Although Westmoreland County is 96.2% white according to the last census, whenever we went back there to visit my grandparents, it was the closest that I have ever known to familial roots in this country. The gentle rolling hills, lush and green with forest and fields, a land that is a living Currier and Ives print, have never been anything other than a place that represented peace and serenity and all that is good about America.
I'm that sure my parents and the rest of the family could fill me in on stories of life back in the day, but I do know that when Dad came home for the family reunion, he was treated like a hometown hero (which he is, but that's another story for another time).
There could be plenty of malice hidden out of view, but that's not what I ever remember feeling. It's a little too far to the nearest espresso for me to contemplate living there; San Francisco it ain't, but only San Francisco can be San Francisco. Every visit I've ever made since I was a child has filled me with such a sense of comfort that I could only wish those who have childhood memories of families less embracing and full of love and diversity than mine could experience.
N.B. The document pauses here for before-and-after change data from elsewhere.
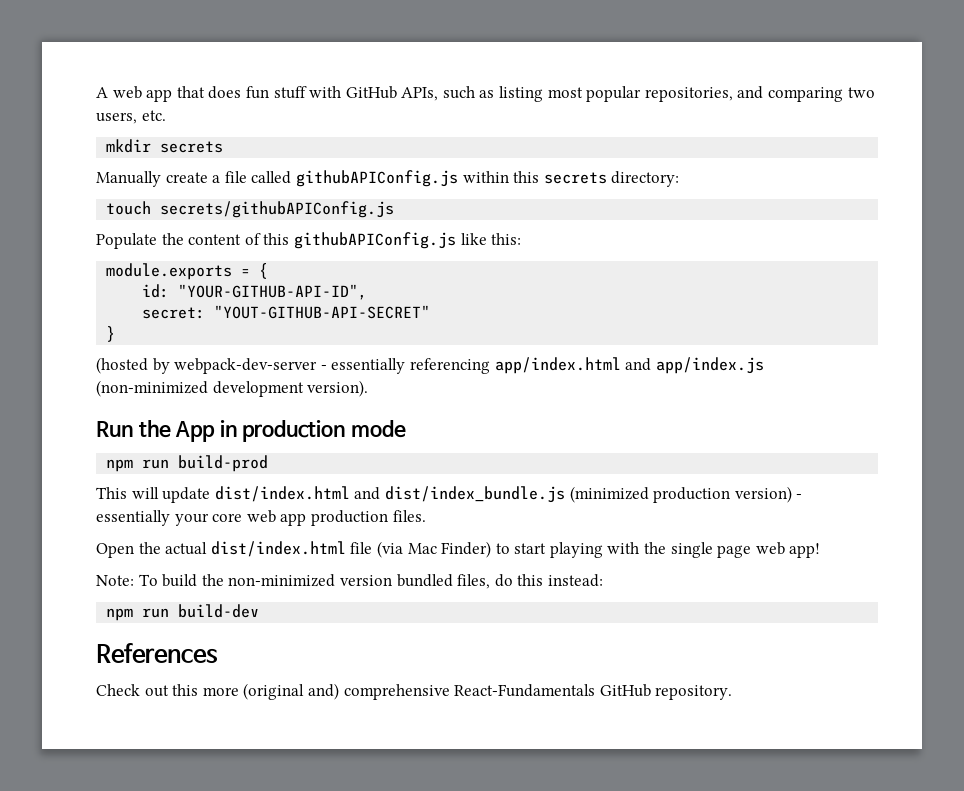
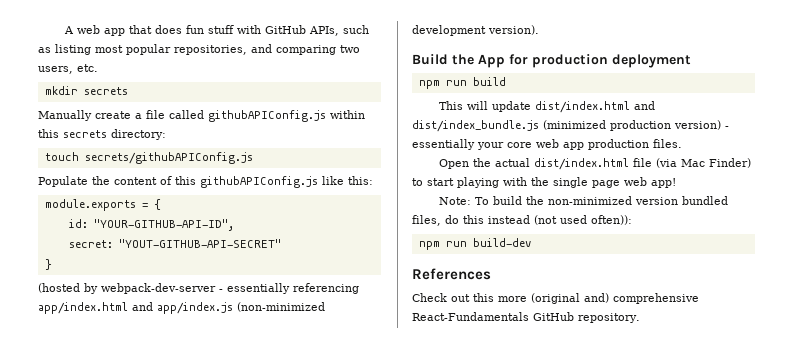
- Run the App in production mode
- npm run build-prod
+ Build the App for production deployment
+ npm run build
- Note: To build the non-minimized version bundled files, do this instead:
+ Note: To build the non-minimized version bundled files, do this instead (not used often)):

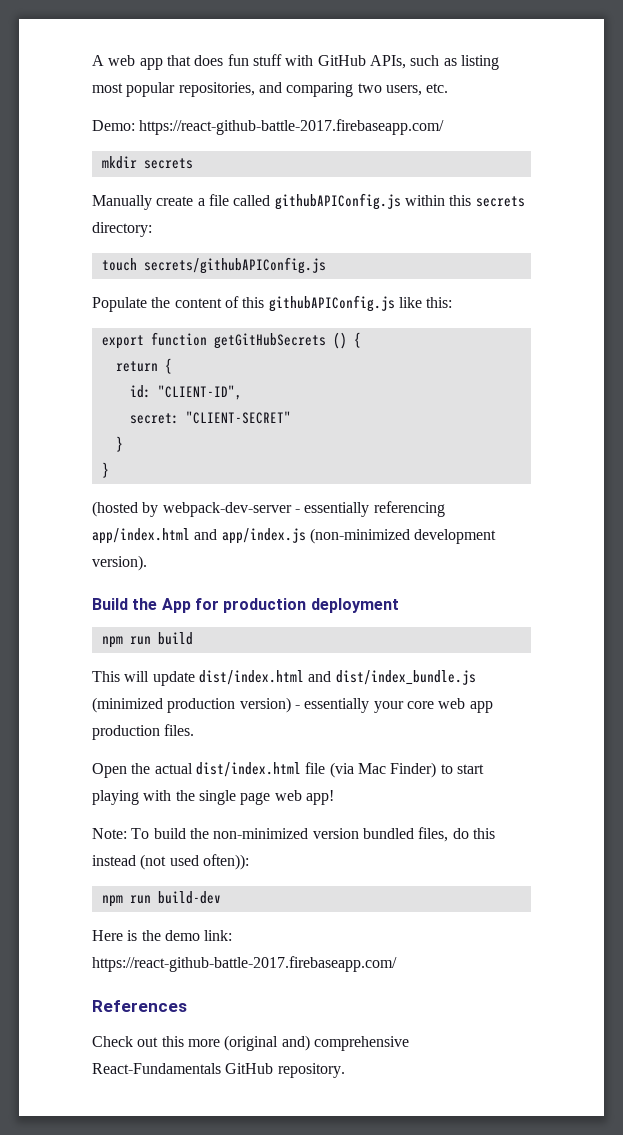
+ Demo: https://react-github-battle-2017.firebaseapp.com/
- module.exports = {
+ export function getGitHubSecrets () {
+ return {
- id: "YOUR-GITHUB-API-ID",
+ id: "CLIENT-ID",
- secret: "YOUT-GITHUB-API-SECRET"
+ secret: "CLIENT-SECRET"
+ }
+ Here is the demo link: https://react-github-battle-2017.firebaseapp.com/

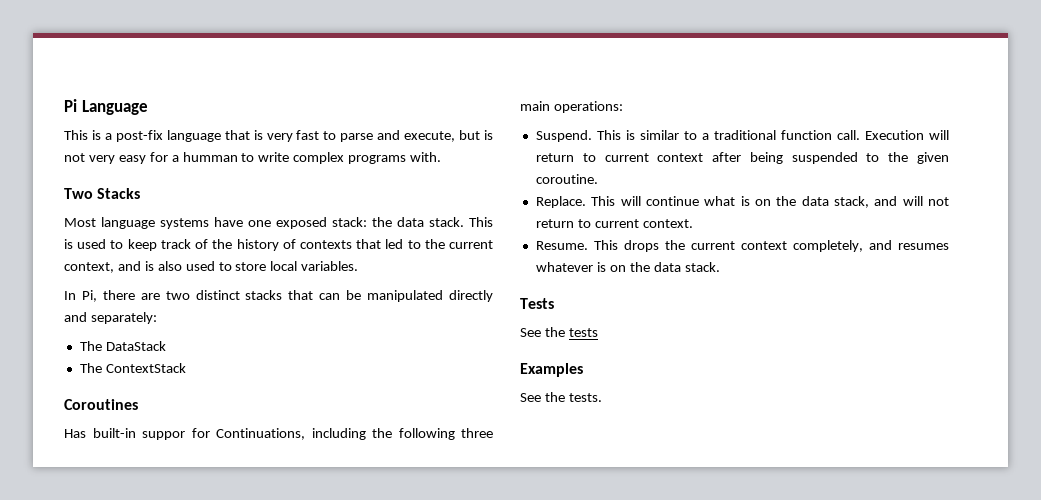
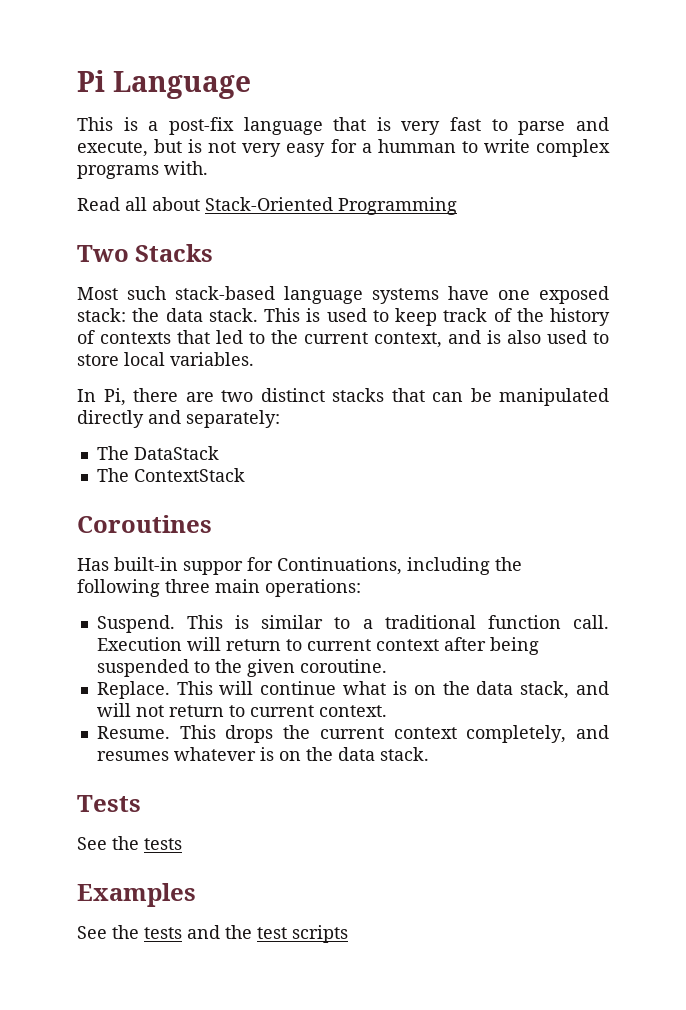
+ Read all about Stack-Oriented Programming
- Most language systems have one exposed stack: the data stack.
+ Most such stack-based language systems have one exposed stack: the data stack.
- See the tests.
+ See the tests and the test scripts

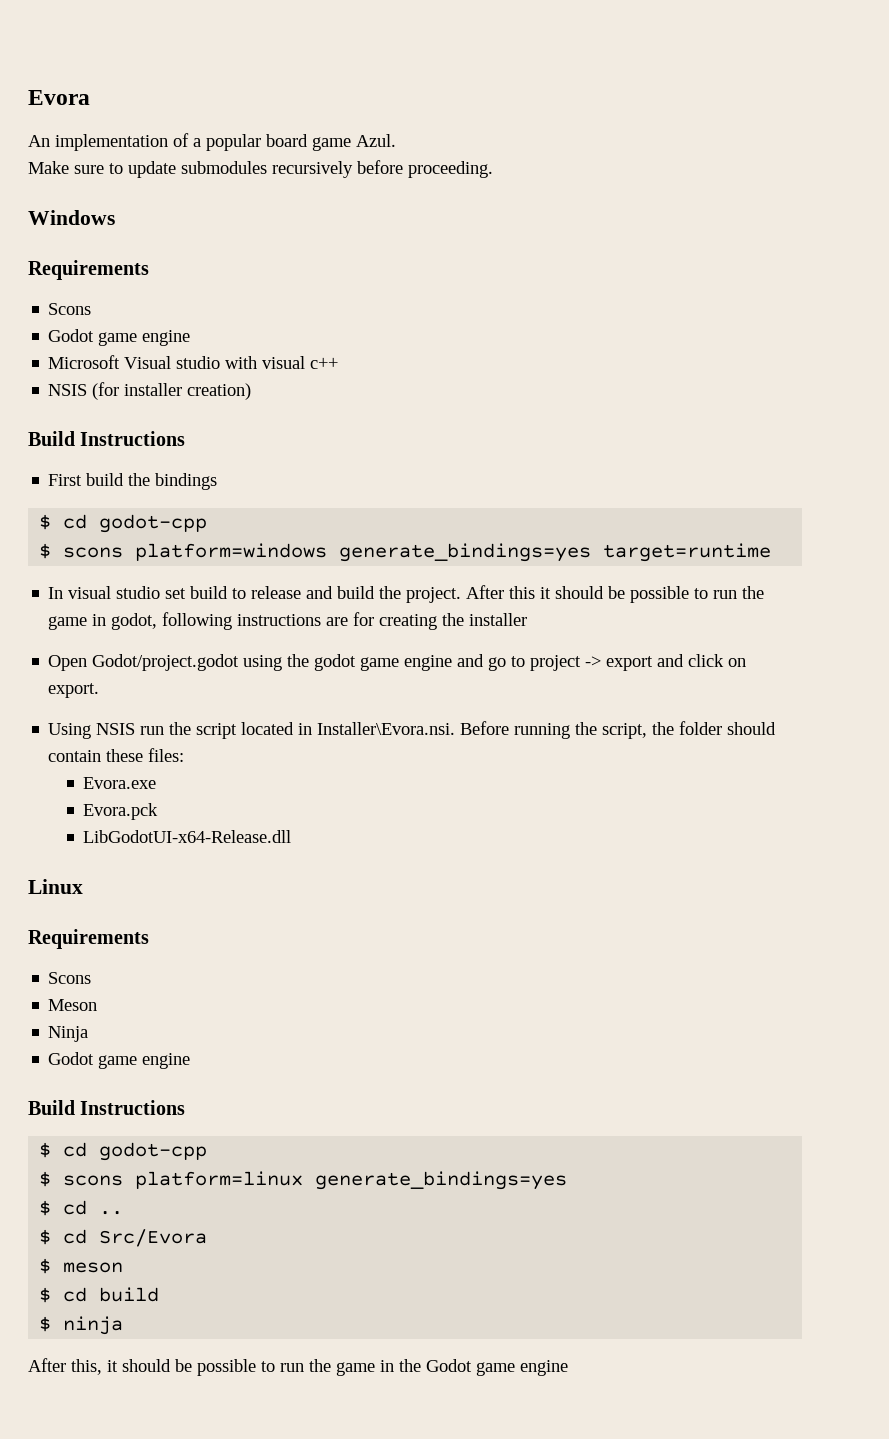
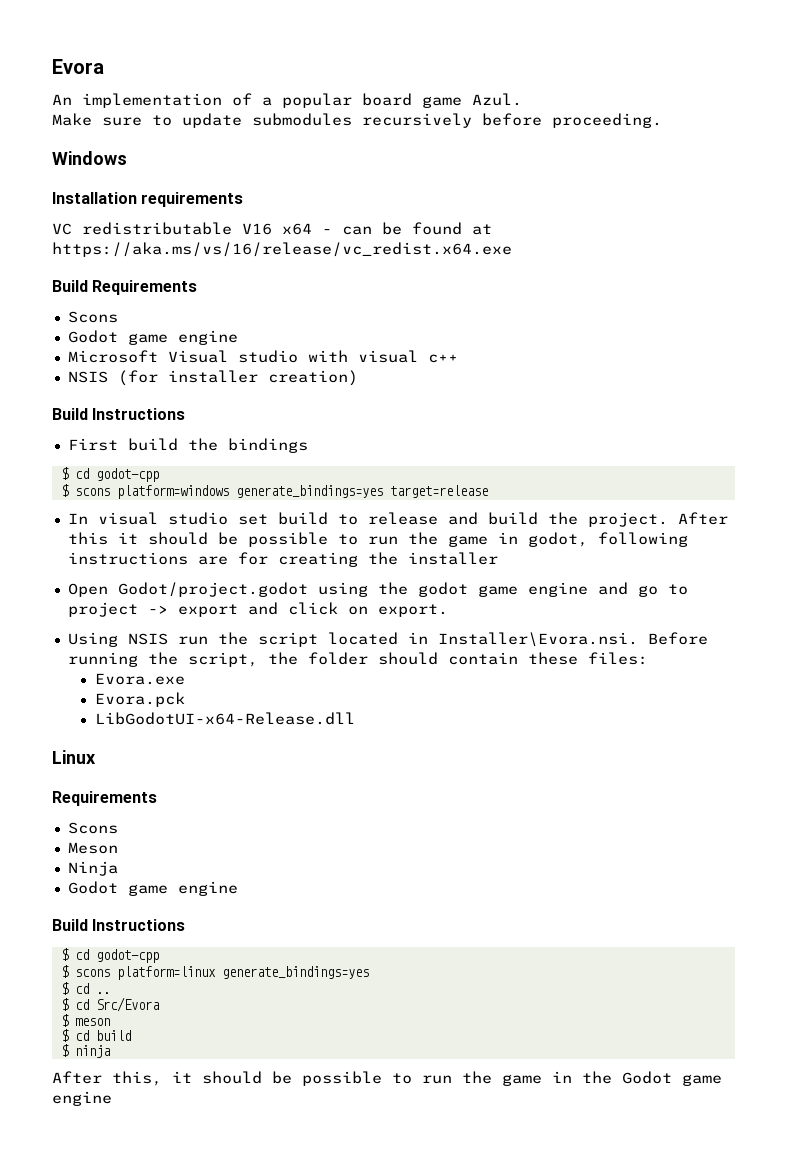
  Windows
- Requirements
+ Installation requirements
+ VC redistributable V16 x64 - can be found at https://aka.ms/vs/16/release/vc_redist.x64.exe
+ Build Requirements
- $ scons platform=windows generate_bindings=yes target=runtime
+ $ scons platform=windows generate_bindings=yes target=release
If you want to tear up when you hear the Star Spangled Banner, and have a belief that you belong to this country and know that it is possible to feel good about being American without being embarassed or ashamed for it, pass through here and look for that essence that makes this country and its people all that it is, and all that it could be.
I know that not all of America is there yet, perhaps not even all of the Keystone State; and some parts may never be, but I'll not sit idly by and let all of Western Pennsylvania be impugned with such an ugly taint.